======== THE DATA ========

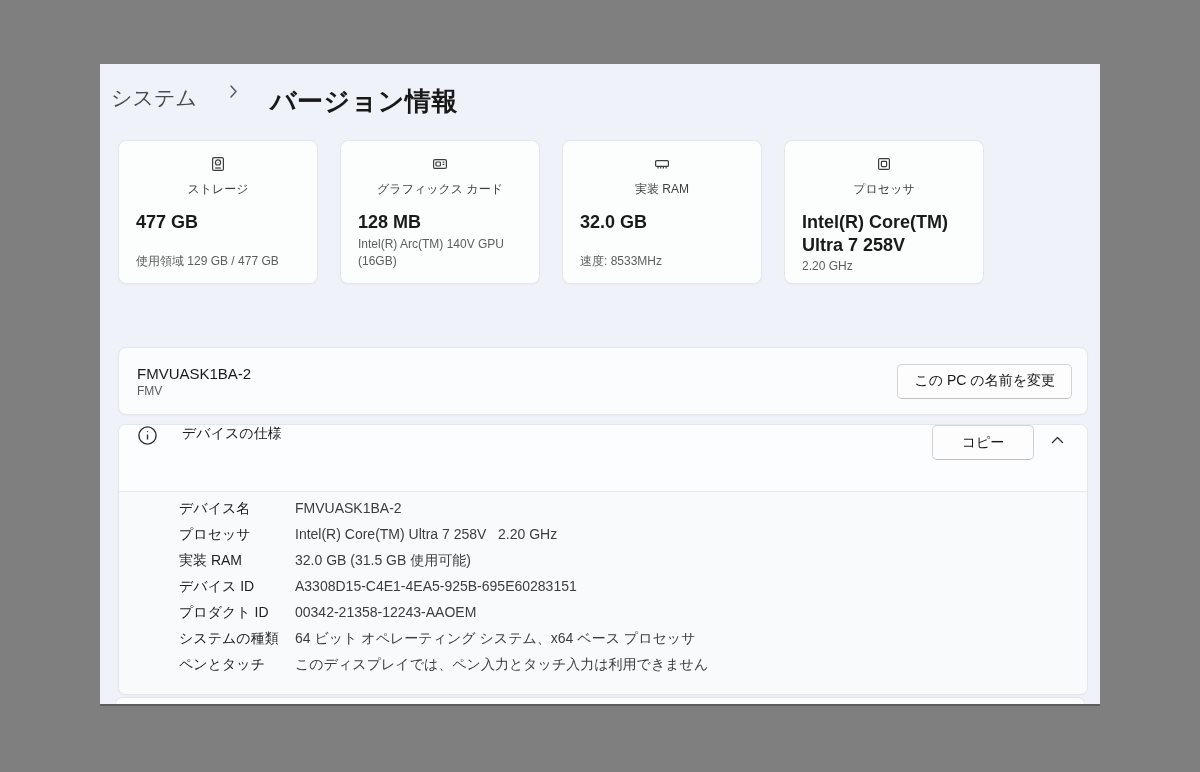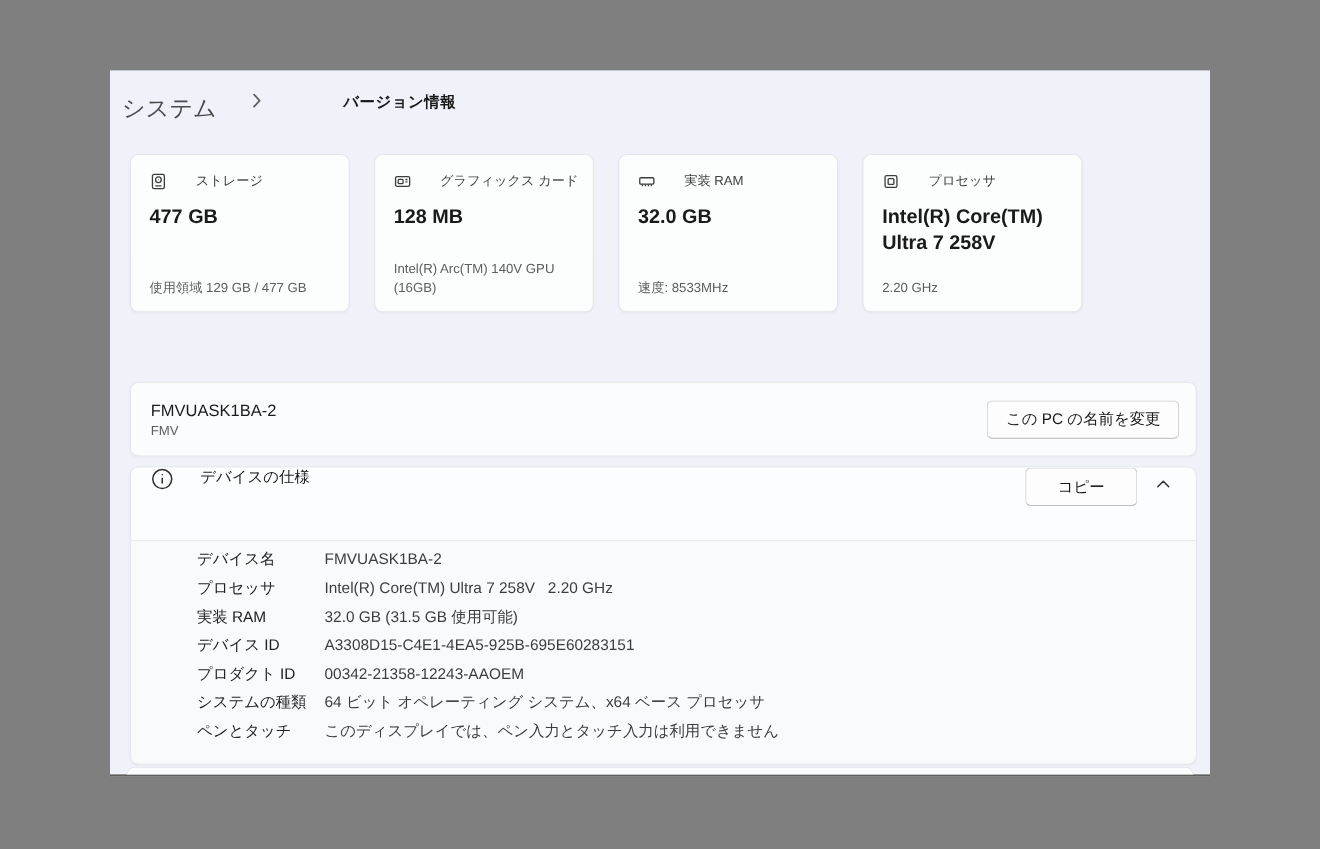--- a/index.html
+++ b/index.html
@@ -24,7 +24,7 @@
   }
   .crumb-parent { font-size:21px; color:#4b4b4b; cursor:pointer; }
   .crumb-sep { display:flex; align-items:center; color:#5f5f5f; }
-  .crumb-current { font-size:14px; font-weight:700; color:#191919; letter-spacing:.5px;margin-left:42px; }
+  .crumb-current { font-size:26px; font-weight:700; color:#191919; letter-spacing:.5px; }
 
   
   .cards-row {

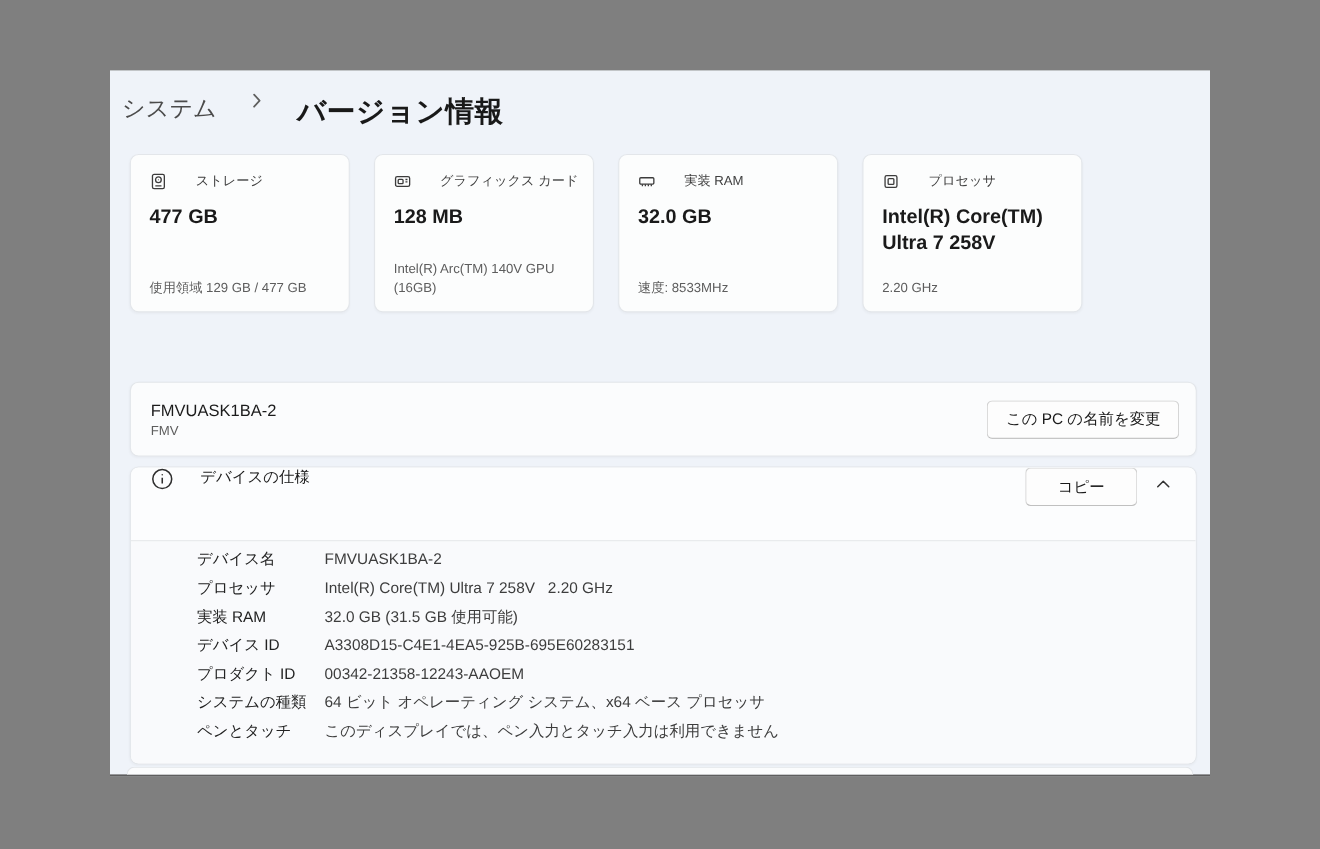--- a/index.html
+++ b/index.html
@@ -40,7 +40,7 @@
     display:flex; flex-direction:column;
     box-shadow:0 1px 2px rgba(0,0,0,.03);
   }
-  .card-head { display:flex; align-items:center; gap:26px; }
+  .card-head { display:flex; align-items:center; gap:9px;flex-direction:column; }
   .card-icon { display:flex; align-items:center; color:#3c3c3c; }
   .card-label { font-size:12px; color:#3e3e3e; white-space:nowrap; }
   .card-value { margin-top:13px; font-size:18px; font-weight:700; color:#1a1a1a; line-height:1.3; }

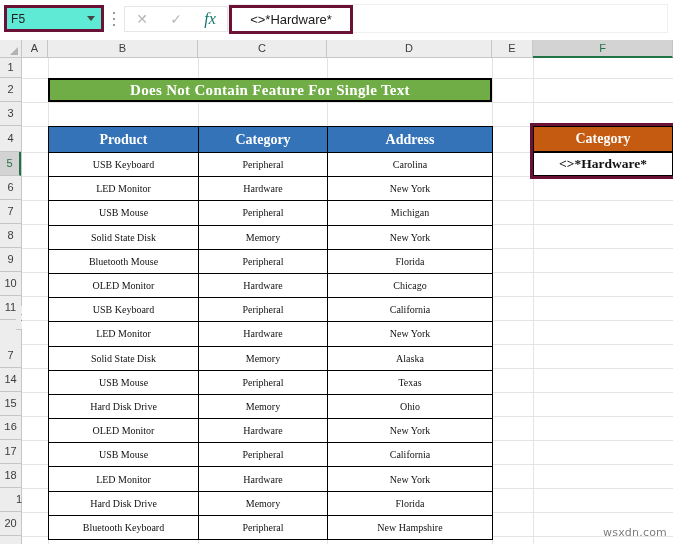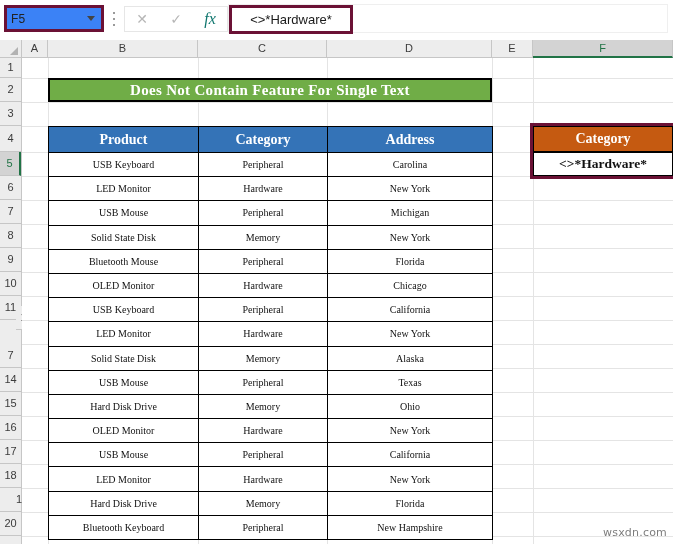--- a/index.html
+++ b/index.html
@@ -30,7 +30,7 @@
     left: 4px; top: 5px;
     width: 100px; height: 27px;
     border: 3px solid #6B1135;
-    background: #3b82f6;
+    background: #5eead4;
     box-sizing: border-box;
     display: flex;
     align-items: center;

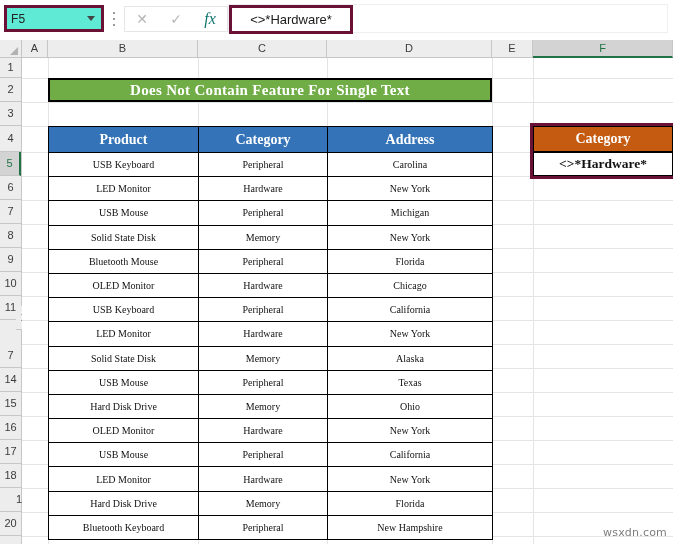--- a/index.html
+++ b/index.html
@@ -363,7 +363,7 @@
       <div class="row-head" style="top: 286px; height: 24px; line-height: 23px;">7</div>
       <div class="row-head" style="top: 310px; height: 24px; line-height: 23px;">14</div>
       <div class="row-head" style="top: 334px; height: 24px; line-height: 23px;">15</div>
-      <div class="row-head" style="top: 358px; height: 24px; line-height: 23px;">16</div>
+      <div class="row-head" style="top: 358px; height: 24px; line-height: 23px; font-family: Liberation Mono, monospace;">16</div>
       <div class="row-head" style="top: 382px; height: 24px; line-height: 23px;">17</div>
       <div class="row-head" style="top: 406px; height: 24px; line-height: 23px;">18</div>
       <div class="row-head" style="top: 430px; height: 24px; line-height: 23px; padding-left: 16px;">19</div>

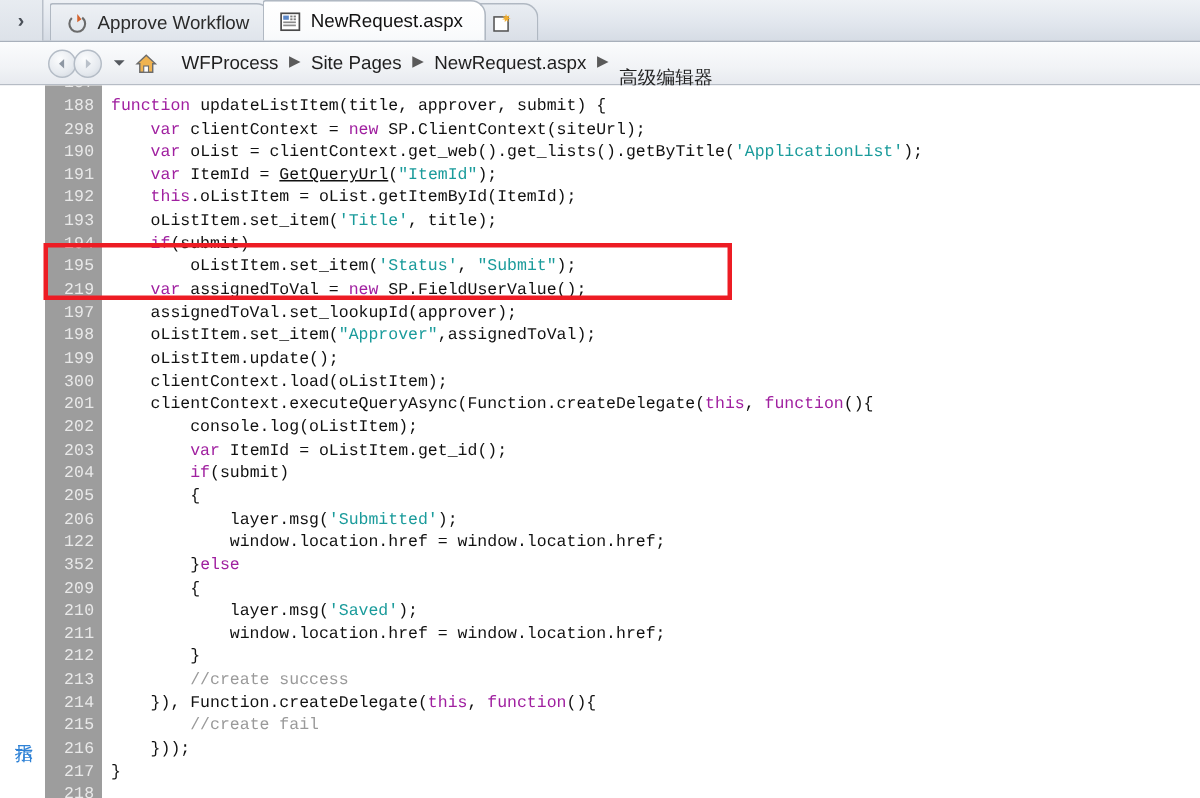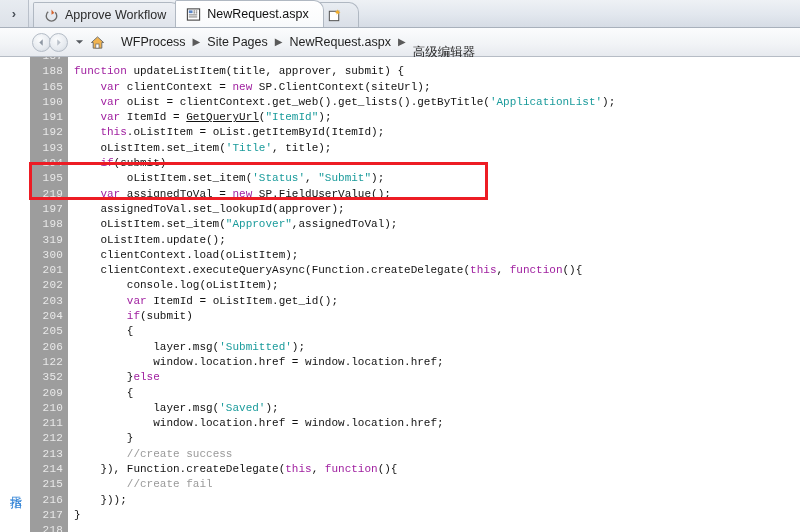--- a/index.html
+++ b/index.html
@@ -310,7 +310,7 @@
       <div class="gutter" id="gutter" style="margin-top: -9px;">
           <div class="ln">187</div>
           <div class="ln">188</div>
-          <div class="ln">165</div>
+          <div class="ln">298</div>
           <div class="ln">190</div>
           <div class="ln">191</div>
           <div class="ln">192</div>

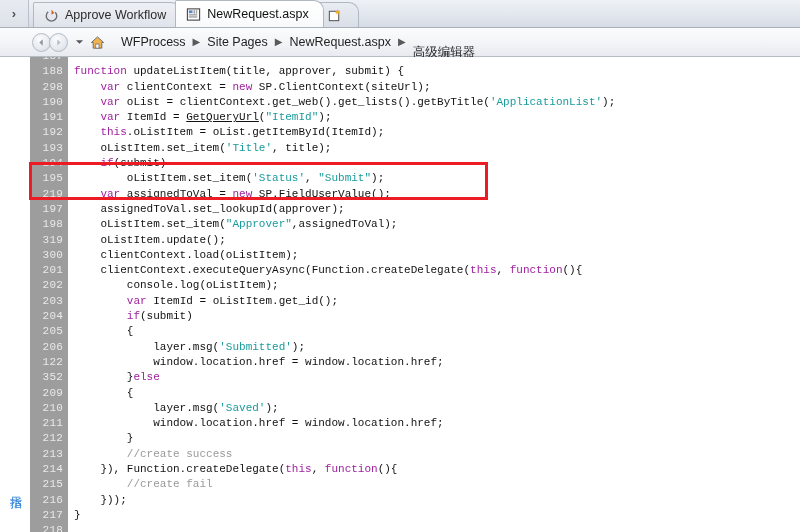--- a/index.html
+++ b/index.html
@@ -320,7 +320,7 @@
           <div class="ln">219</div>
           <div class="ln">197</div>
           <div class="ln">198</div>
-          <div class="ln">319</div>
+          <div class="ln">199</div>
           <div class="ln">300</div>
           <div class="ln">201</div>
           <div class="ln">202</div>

========

PROBLEM DETAILS
Each line of the material that has "weight" in it should be counted; reply with that number alone.

REPLY TO THE EXERCISE
3